For Macquarie, the Dulles Toll Road has enormous appeal. The company approached Virginia in 2005 about leasing the road, pocketing motorist fees and financing the rail extension to the airport. But Virginia officials had other ideas. They wanted to keep the road in the hands of a public entity -- the Metropolitan Washington Airports Authority -- and let it build the rail line.
According to four former senior DOT officials, Virginia's decision upset Duvall and then-DOT chief of staff John A. Flaherty. "They went ballistic," one of the officials said. "[They] wanted that to be their pet project in the nation's capital. Tyler would mention that frequently . . . that it would be better for the project to go to Macquarie."
Duvall said the DOT is not trying to steer Virginia toward a public-private partnership for Dulles rail and that Flaherty was angered because the state did not notify the department, not by the substance of its decision. "My interest in this was solely to make sure the taxpayer was getting the right deal," he said.
When the DOT said in January that it would not fund the rail project, Macquarie repeated its interest to Virginia officials, as did another private equity firm, the Carlyle Group, which created a $1.5 billion fund to invest in U.S. infrastructure and has hired Flaherty to head it.
A final decision on the Dulles extension is on hold.
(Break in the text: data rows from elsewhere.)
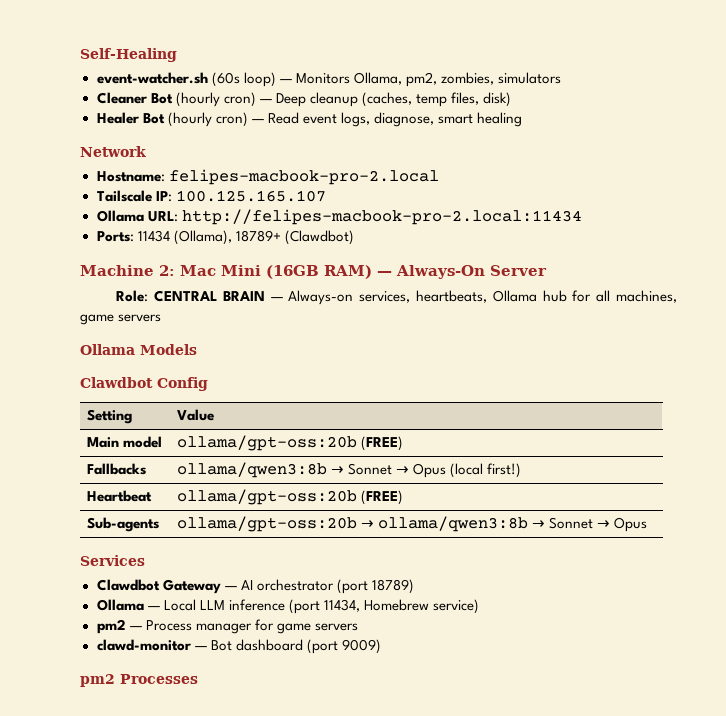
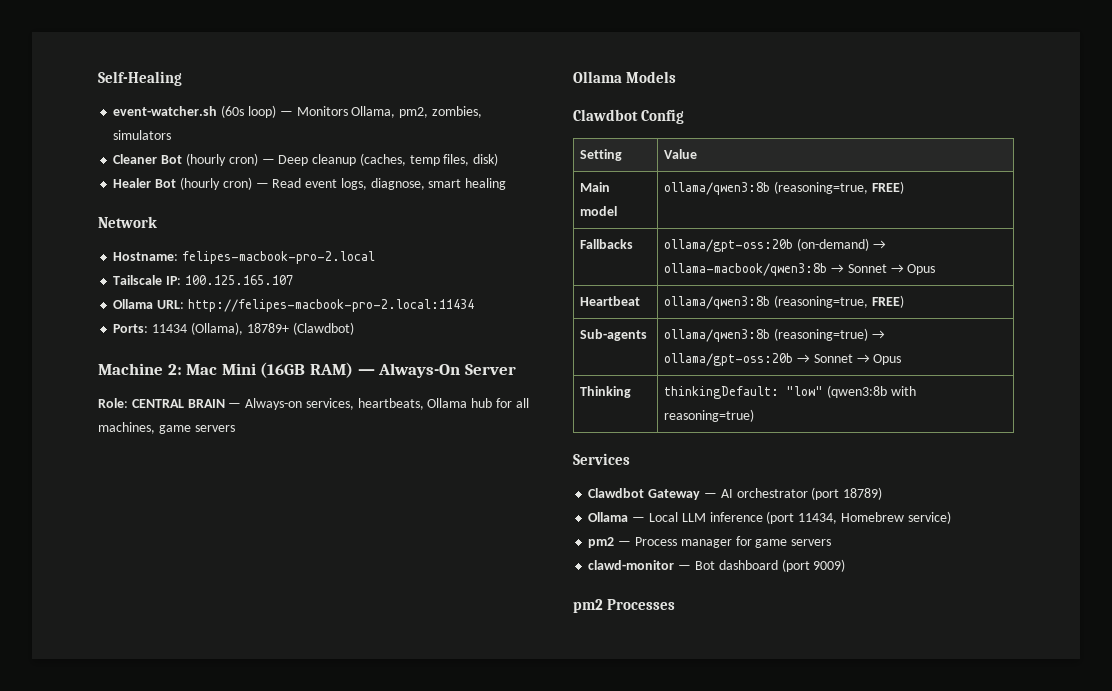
- Main model | ollama/gpt-oss:20b (FREE)
- Fallbacks | ollama/qwen3:8b → Sonnet → Opus (local first!)
+ Main model | ollama/qwen3:8b (reasoning=true, FREE)
+ Fallbacks | ollama/gpt-oss:20b (on-demand) → ollama-macbook/qwen3:8b → Sonnet → Opus
- Heartbeat | ollama/gpt-oss:20b (FREE)
- Sub-agents | ollama/gpt-oss:20b → ollama/qwen3:8b → Sonnet → Opus
+ Heartbeat | ollama/qwen3:8b (reasoning=true, FREE)
+ Sub-agents | ollama/qwen3:8b (reasoning=true) → ollama/gpt-oss:20b → Sonnet → Opus
+ Thinking | thinkingDefault: "low" (qwen3:8b with reasoning=true)

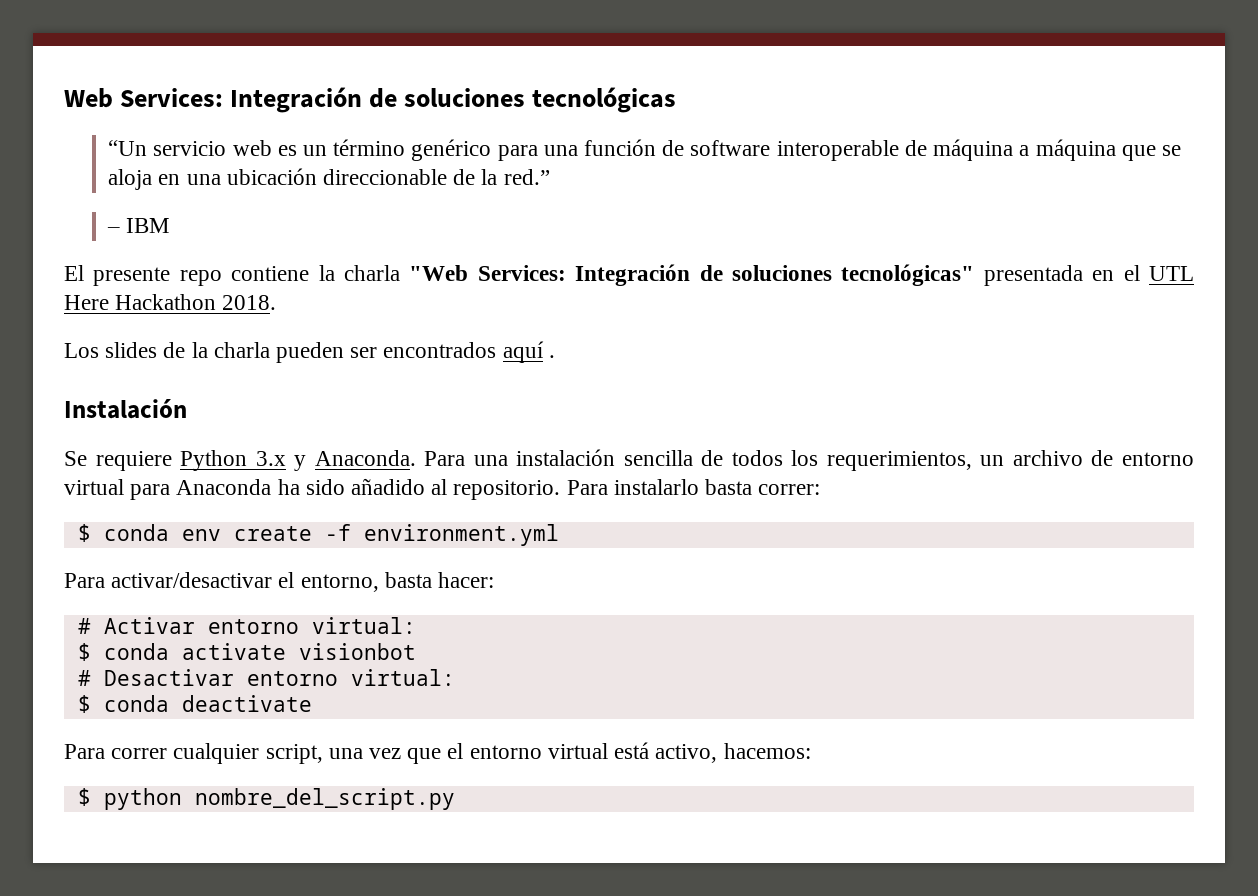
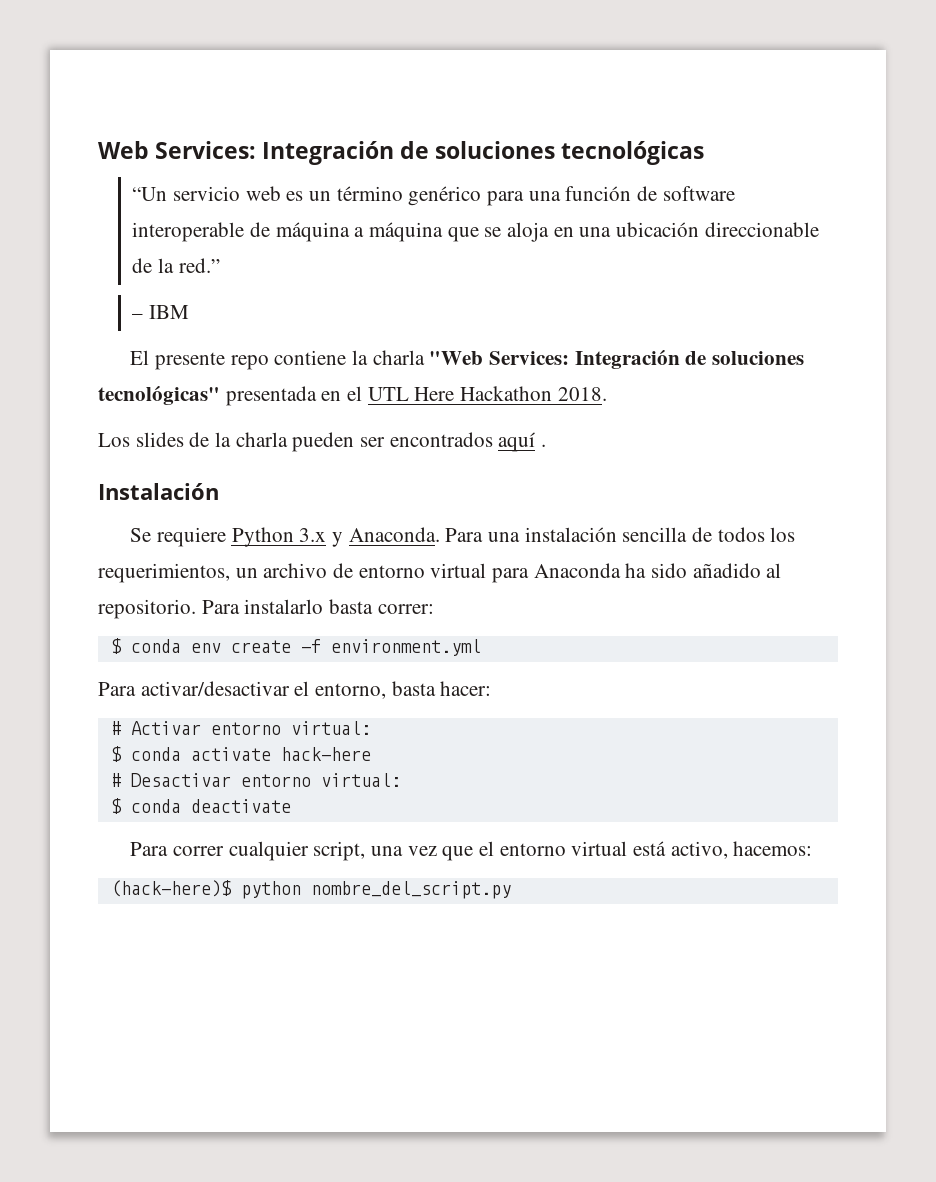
- $ conda activate visionbot
+ $ conda activate hack-here
- $ python nombre_del_script.py
+ (hack-here)$ python nombre_del_script.py

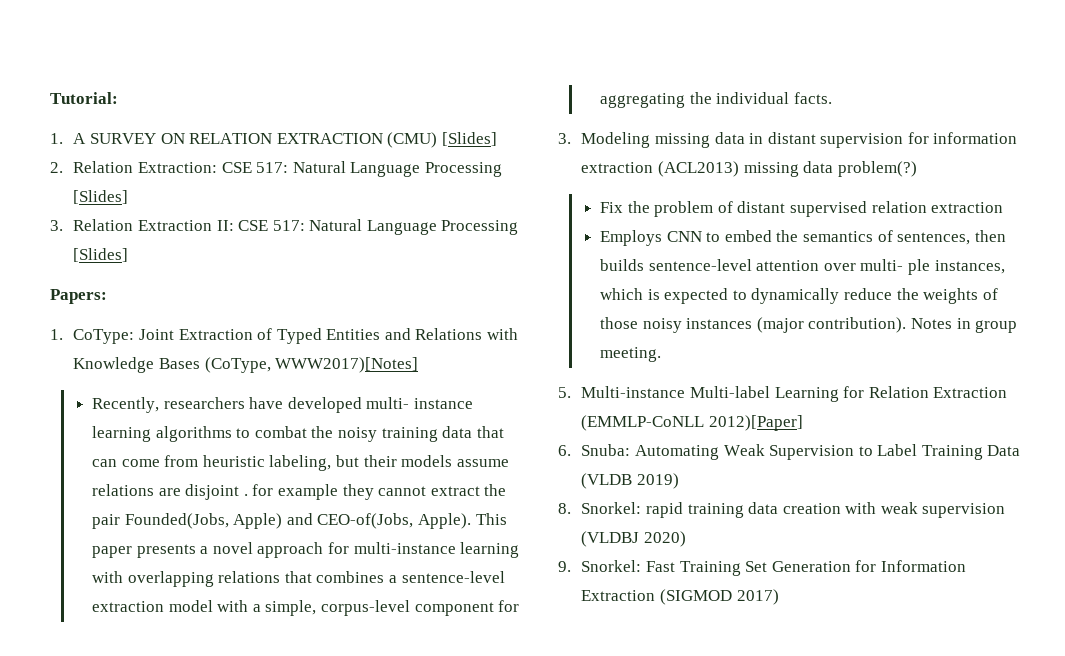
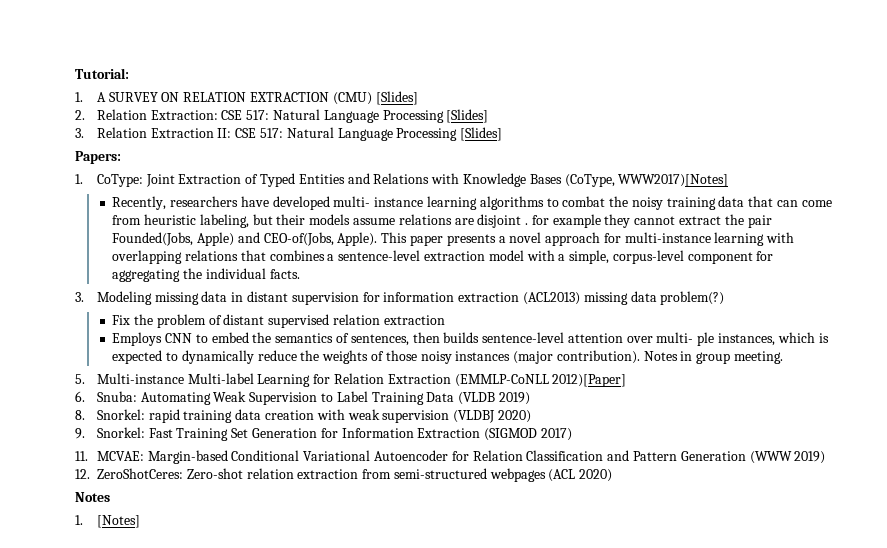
+ 11. MCVAE: Margin-based Conditional Variational Autoencoder for Relation Classification and Pattern Generation (WWW 2019)
+ 12. ZeroShotCeres: Zero-shot relation extraction from semi-structured webpages (ACL 2020)
+ Notes
+ 1. [Notes]

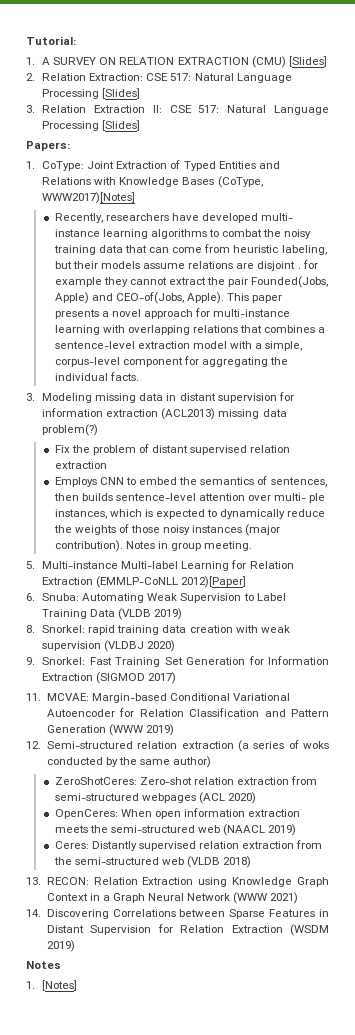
- 12. ZeroShotCeres: Zero-shot relation extraction from semi-structured webpages (ACL 2020)
+ 12. Semi-structured relation extraction (a series of woks conducted by the same author)
+ ZeroShotCeres: Zero-shot relation extraction from semi-structured webpages (ACL 2020)
+ OpenCeres: When open information extraction meets the semi-structured web (NAACL 2019)
+ Ceres: Distantly supervised relation extraction from the semi-structured web (VLDB 2018)
+ 13. RECON: Relation Extraction using Knowledge Graph Context in a Graph Neural Network (WWW 2021)
+ 14. Discovering Correlations between Sparse Features in Distant Supervision for Relation Extraction (WSDM 2019)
But Duvall and his colleagues have ignited a national argument -- the first real debate about how to fund transportation in 50 years.
"This is as big as it gets in terms of policy changes in America," Duvall said. "It's clear that we've ruffled feathers -- right, left and center -- in talking about new approaches. That said, I think the public is really dying for new ways to do things. . . . The genie is somewhat out of the bottle."